The rest of Subfusc doesn’t quite maintain the established momentum (how could it?). Johanssen throws everything into the grinder and churns out magnificence without a care for genre or convention. It’s the kind of music that shouldn’t work, but does. Subfusc is not the work of a suppressed or tortured soul who has at last found his outlet; no, this is a work of joy, of appreciation, of wide-eyed wonder, of experimenting for the sake of experimenting. I can easily picture Johanssen saying “Let’s see if THIS works! And I’ll leave it in there even if it doesn’t!” Given the length of the tracks, and their complexity and schizophrenic nature, Subfusc is not an easy listen, and it is very challenging to experience in its entirety. It does tend to wander, and the sheer scope of everything can easily overwhelm, but it’s never Johanssen’s intention to drown or oppress the listener. Subfusc is Johanssen sharing his hyperactive vision, and it’s up to us to process it. There are passages and instances of brilliance hidden throughout Subfusc – be prepared to catch each as they zip past, because another is sure to replace it when you least expect it. (Track Five has, of all things, female vocals thrown in.)
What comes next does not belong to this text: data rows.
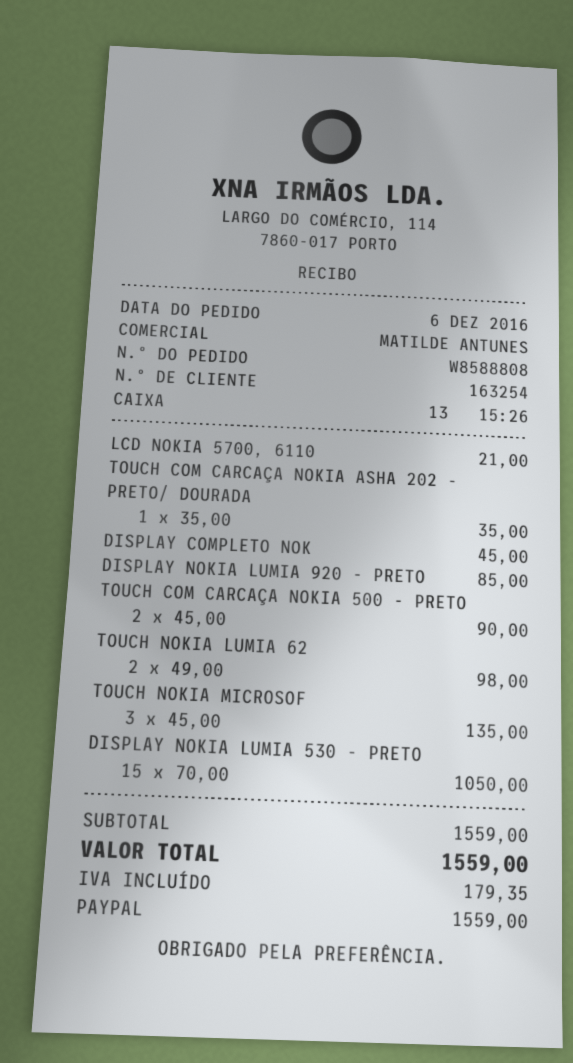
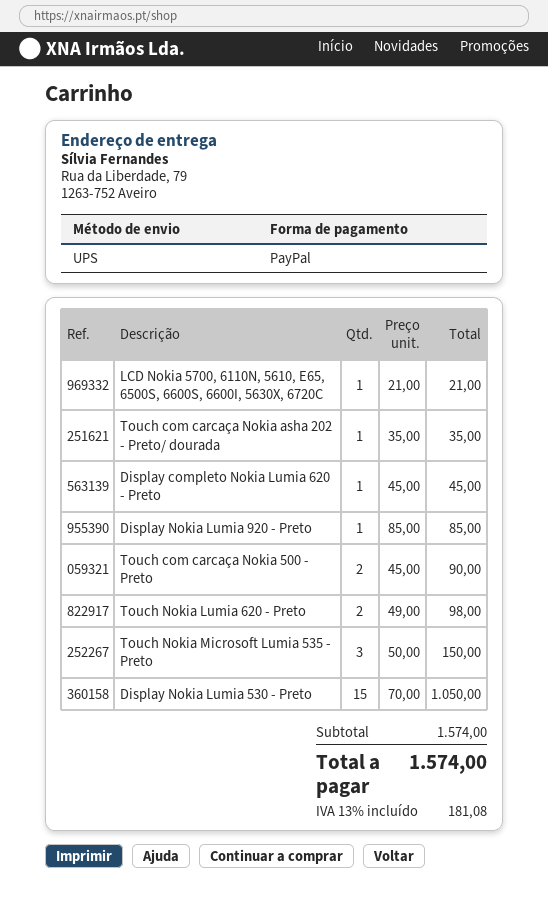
TOUCH NOKIA MICROSOF: 3 x 45.00 = 135.00 -> 3 x 50.00 = 150.00
subtotal: 1559.00 -> 1574.00
tax: 179.35 -> 181.08
total: 1559.00 -> 1574.00

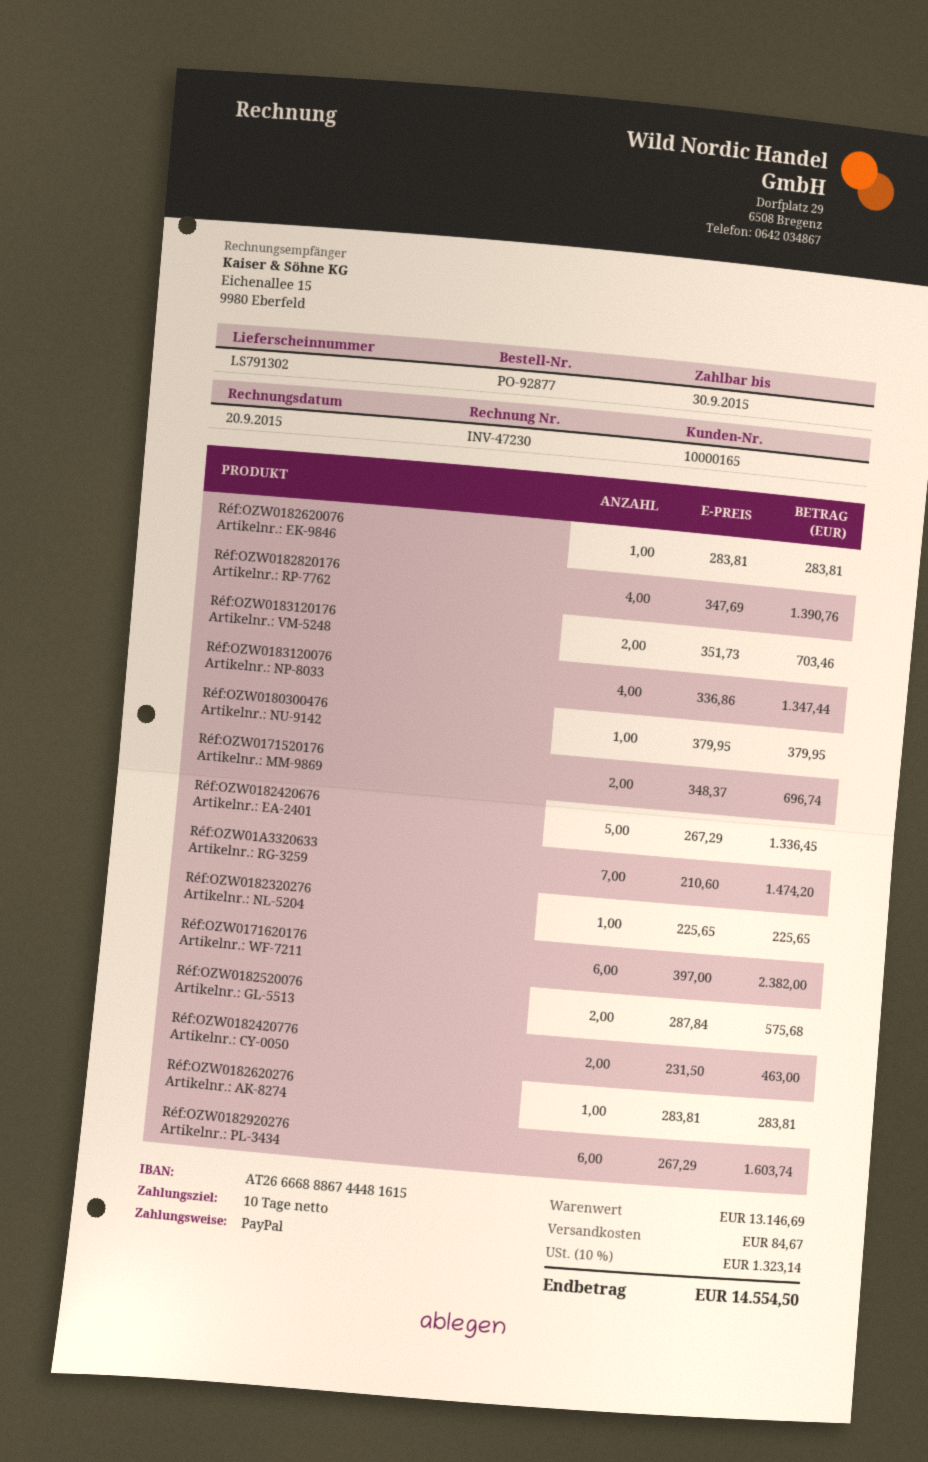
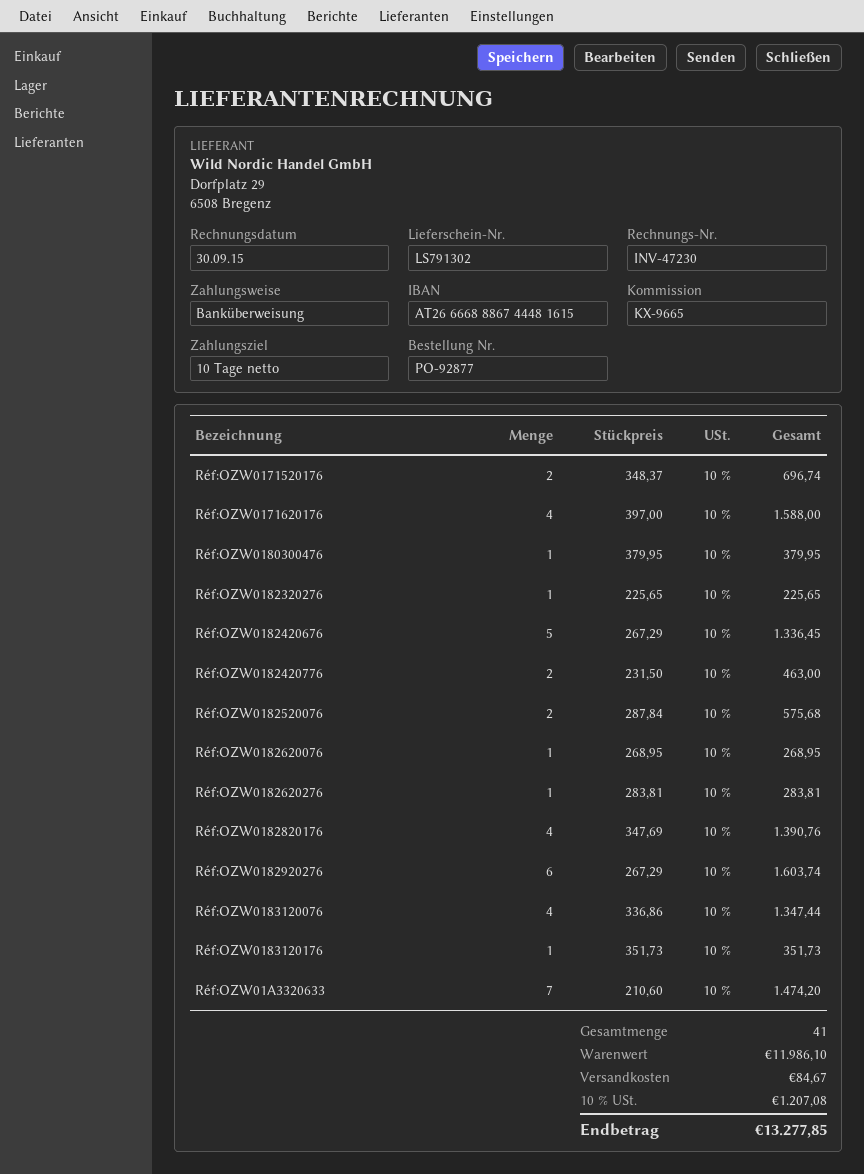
invoice date: 2015-09-20 -> 2015-09-30
payment method: PayPal -> bank transfer
Réf:OZW0182620076: 1 x 283.81 = 283.81 -> 1 x 268.95 = 268.95
Réf:OZW0183120176: 2 x 351.73 = 703.46 -> 1 x 351.73 = 351.73
Réf:OZW0171620176: 6 x 397.00 = 2382.00 -> 4 x 397.00 = 1588.00
subtotal: 13146.69 -> 11986.10
tax: 10% = 1323.14 -> 10% = 1207.08
total: 14554.50 -> 13277.85

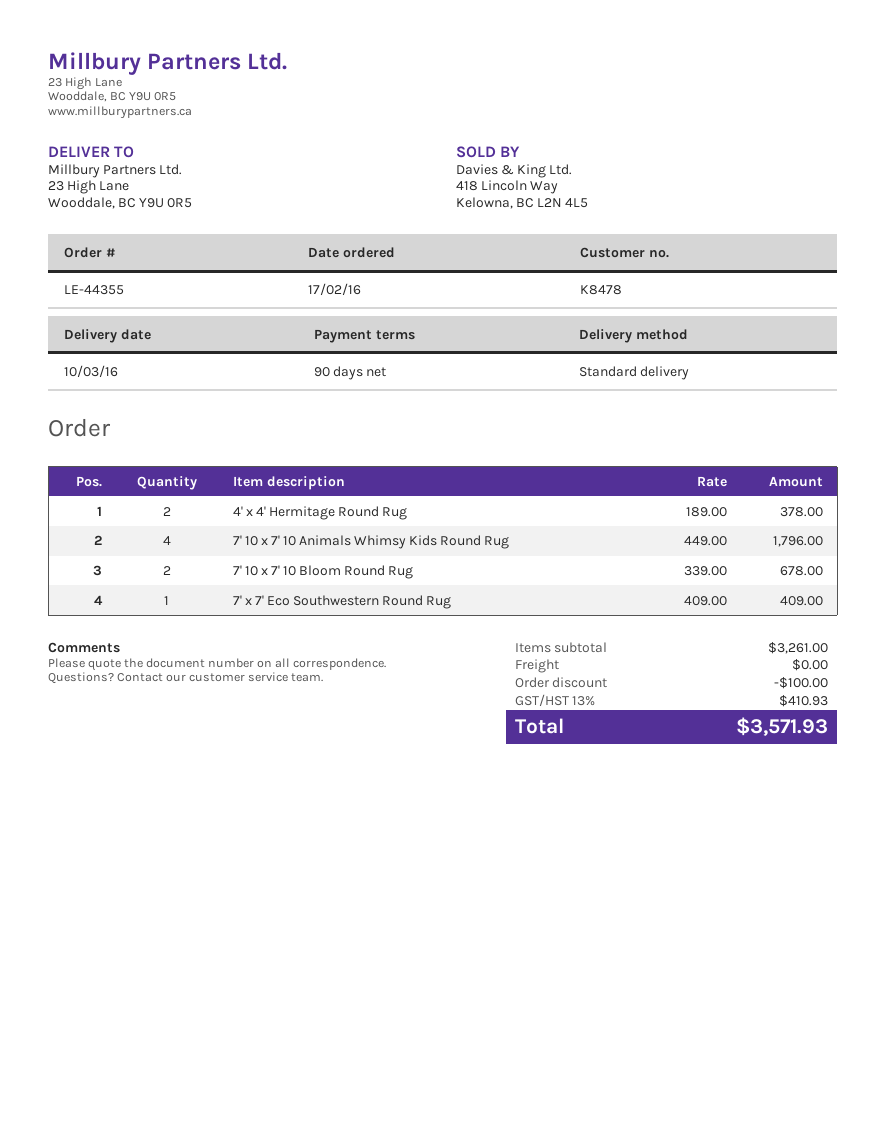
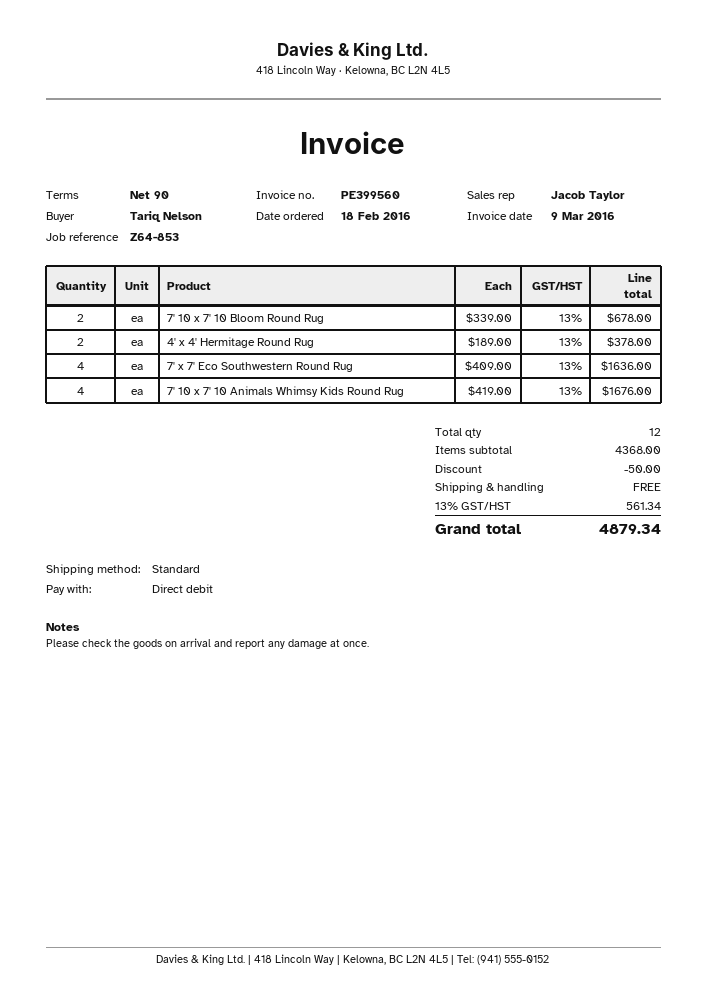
order date: 2016-02-17 -> 2016-02-18
7' 10 x 7' 10 Animals Whimsy Kids Round Rug: 4 x 449.00 = 1796.00 -> 4 x 419.00 = 1676.00
7' x 7' Eco Southwestern Round Rug: 1 x 409.00 = 409.00 -> 4 x 409.00 = 1636.00
subtotal: 3261.00 -> 4368.00
discount: 100.00 -> 50.00
tax: 13% = 410.93 -> 13% = 561.34
total: 3571.93 -> 4879.34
Track Seven is a remix by the legendary Converter, whose unexpected shifting template Tarmvred shares in many respects. I don’t normally care for remixes on albums, as I’m keen on the big picture, but Converter’s work is noteworthy because it shows what Tarmvred might sound like if given focus and direction. Scott Sturgis adds his trademark distortion and weight, but is careful to maintain the core of the original; he pushes the track ever so slightly towards the ominous without allowing it to redefine Johanssen’s impulsive, attractive brand of insanity.
Even in a genre as niche as experimental electro, the breakneck, uneven rollercoaster of Subfusc is not for everyone. Its manic, unpredictable identity can be trying and taxing; it is certainly a demanding album. However, those with patience and/or an adventurous ear may very likely find Tarmvred’s buzzsaw playground a rewarding place to visit.
In any case, you have GOT to hear Track One.